The Bonnies, who never foul to send their opponent to the line in that situation, denied the inbounding Grady the chance to force five more minutes. Bona also hounded the sharpshooting Hyungjung Lee and forward Nelson Boachie-Yiadom, forcing both players to quickly pass out of pressure.
Brajkovic, who had missed all three of his shots from beyond the arc, had the opportunity. The 6-foot-10 big was quickly smothered by Osunniyi, who closed the gap and partially blocked the shot. The ball fell well short, into the arms of Welch, and the SBU celebration was on.
“Experienced winners,” Schmidt said of his team. “We could’ve folded; we had a 14-point lead and they tied it up. We could’ve folded, and we kept on playing. Jalen hit that big shot in the corner and we got the stops when we needed to get the stops. I’ve said it over and over again: Offense is fickle; you never know. The staple has to be defense and rebounding.”
Grady was held to two or fewer points for just the third time in his 111-game career. The Bonnies held Davidson under 60 points in consecutive games after the Wildcats had been held under 60 just once all season.
“(Grady) didn’t get many open looks; Lee got a couple,” Schmidt assessed, “but that was the difference. Offense, we played well in the first half; Dom kept us in the game. In the second half we really struggled offensively, missed a lot of shots, a lot of layups, but it didn’t affect our defense.
“And to hold that team to 53 points, that’s an unbelievable effort by our guys. A lot of times when your offense isn’t going sometimes the defense, they suffer. But our guys were really locked in defensively and that’s why we won.”
Bona’s most immediate goal, as Schmidt himself said, is to win its remaining games and earn the A-10 regular season title.
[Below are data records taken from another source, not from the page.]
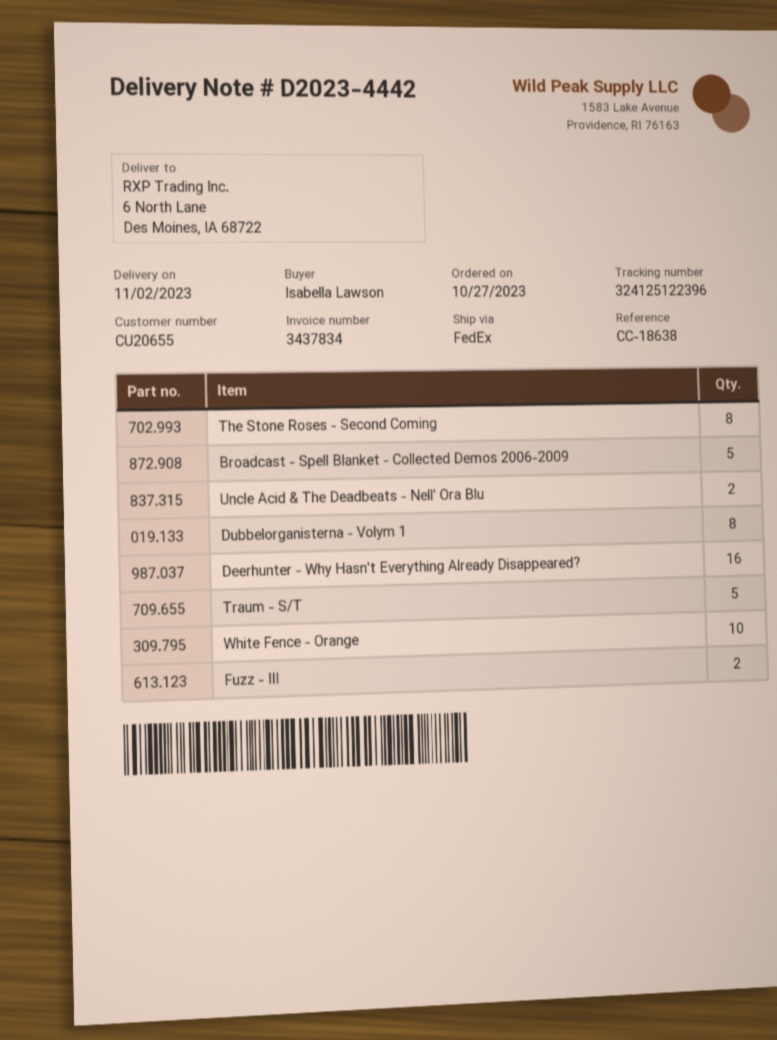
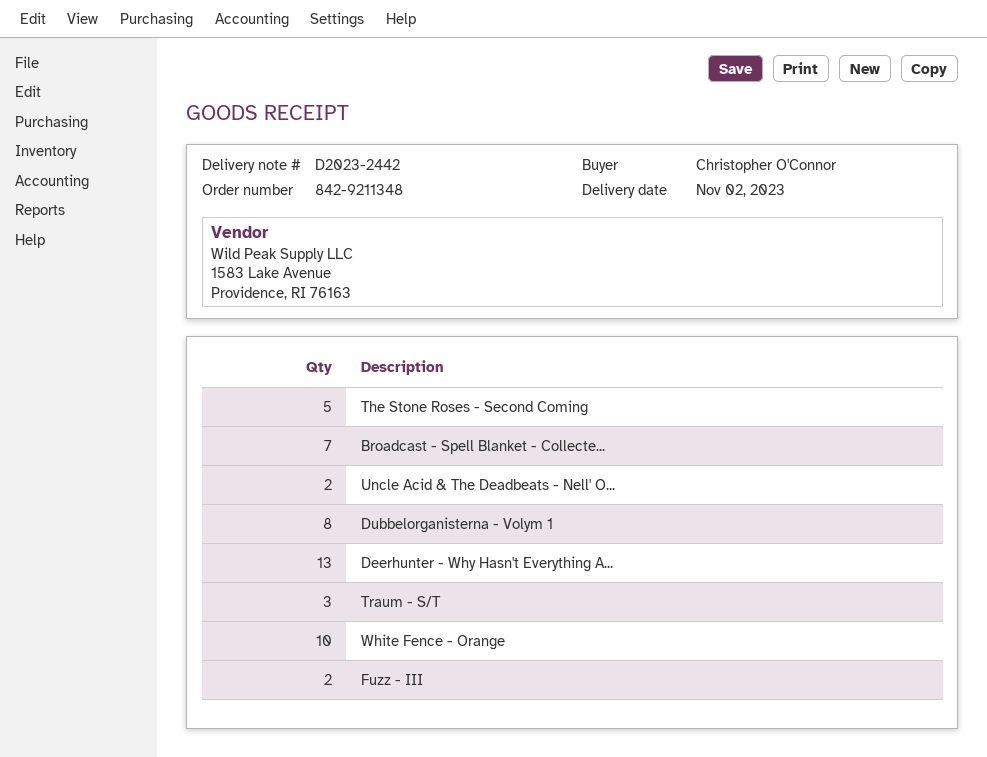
delivery note number: D2023-4442 -> D2023-2442
ordered by: Isabella Lawson -> Christopher O'Connor
The Stone Roses - Second Coming: 8 -> 5
Broadcast - Spell Blanket - Collected Demos 2006-2009: 5 -> 7
Deerhunter - Why Hasn't Everything Already Disappeared?: 16 -> 13
Traum - S/T: 5 -> 3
Tied once again at the top of the standings with Virginia Commonwealth, there are still wins to grab. But for a night, Schmidt could reflect on the program he built and the seven stellar seasons that have made up the league’s longest double-digit win streak.
“A lot of people can do it one, two, three years,” Schmidt acknowledged. “To be able to do it for seven straight years, that says a lot about our players and our program, and we’re doing it in a very competitive league. For us to be the only team that’s done that, it’s pretty amazing.
“All the credit goes to our players.”